====== Input data ======

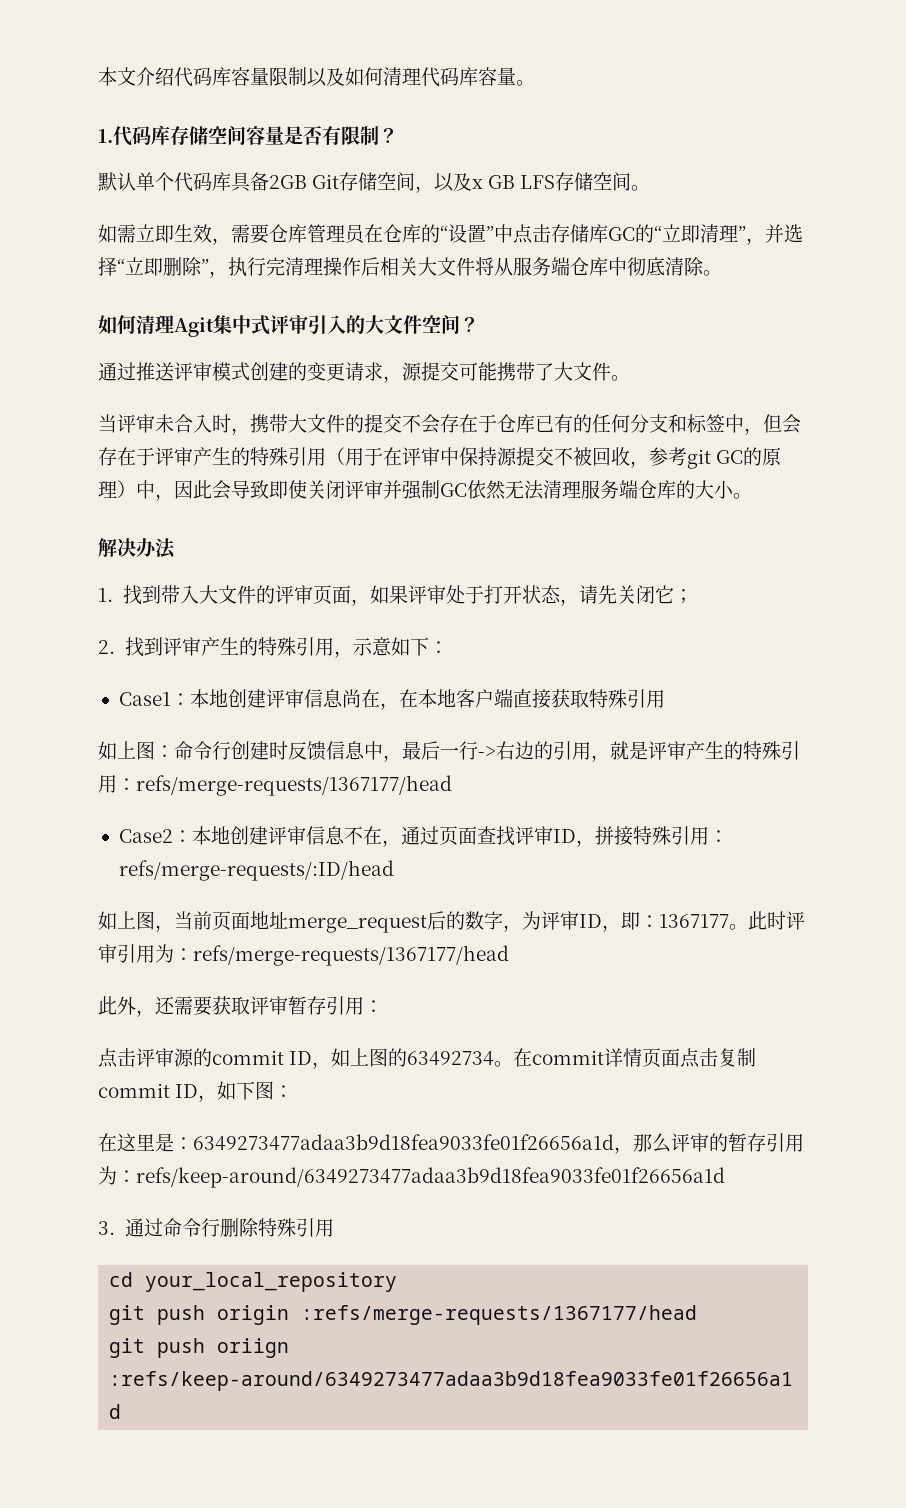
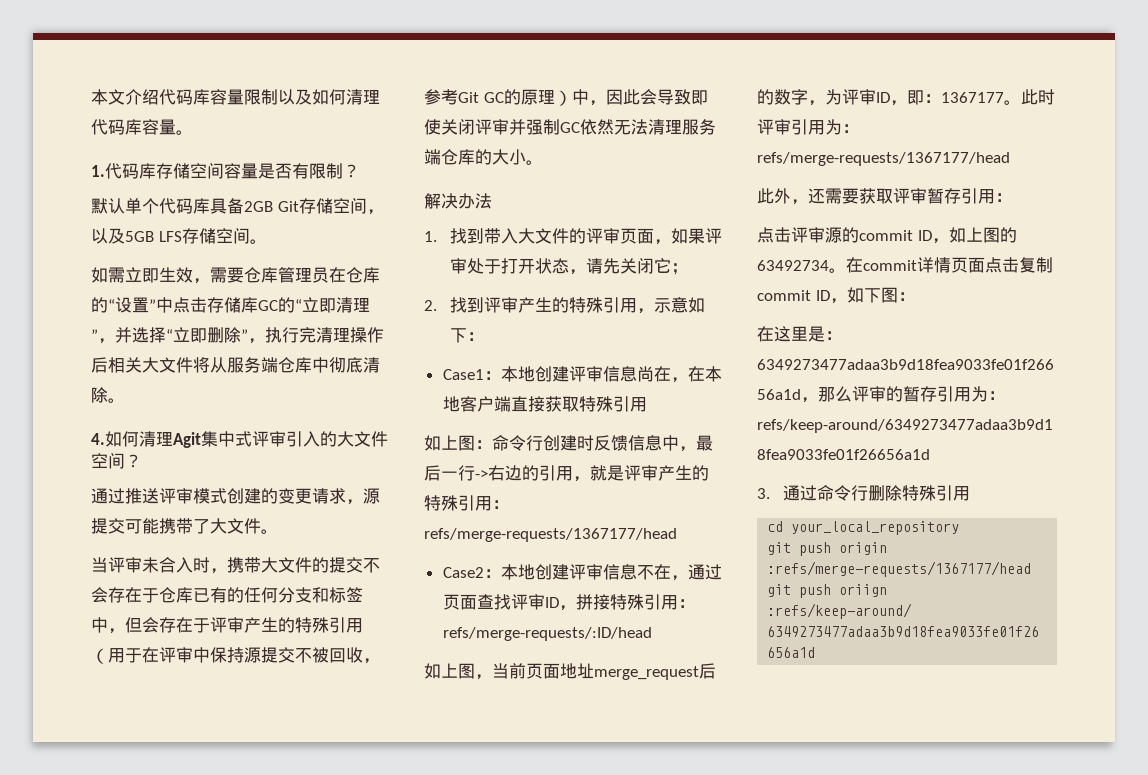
- 默认单个代码库具备2GB Git存储空间，以及x GB LFS存储空间。
+ 默认单个代码库具备2GB Git存储空间，以及5GB LFS存储空间。
- 如何清理Agit集中式评审引入的大文件空间？
+ 4.如何清理Agit集中式评审引入的大文件空间？
- 当评审未合入时，携带大文件的提交不会存在于仓库已有的任何分支和标签中，但会存在于评审产生的特殊引用（用于在评审中保持源提交不被回收，参考git GC的原理）中，因此会导致即使关闭评审并强制GC依然无法清理服务端仓库的大小。
+ 当评审未合入时，携带大文件的提交不会存在于仓库已有的任何分支和标签中，但会存在于评审产生的特殊引用（用于在评审中保持源提交不被回收，参考Git GC的原理）中，因此会导致即使关闭评审并强制GC依然无法清理服务端仓库的大小。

======

Your instructions
In repeating the lines above, keep the wording exact and leave every picture out.

Solution to this problem
- 默认单个代码库具备2GB Git存储空间，以及x GB LFS存储空间。
+ 默认单个代码库具备2GB Git存储空间，以及5GB LFS存储空间。
- 如何清理Agit集中式评审引入的大文件空间？
+ 4.如何清理Agit集中式评审引入的大文件空间？
- 当评审未合入时，携带大文件的提交不会存在于仓库已有的任何分支和标签中，但会存在于评审产生的特殊引用（用于在评审中保持源提交不被回收，参考git GC的原理）中，因此会导致即使关闭评审并强制GC依然无法清理服务端仓库的大小。
+ 当评审未合入时，携带大文件的提交不会存在于仓库已有的任何分支和标签中，但会存在于评审产生的特殊引用（用于在评审中保持源提交不被回收，参考Git GC的原理）中，因此会导致即使关闭评审并强制GC依然无法清理服务端仓库的大小。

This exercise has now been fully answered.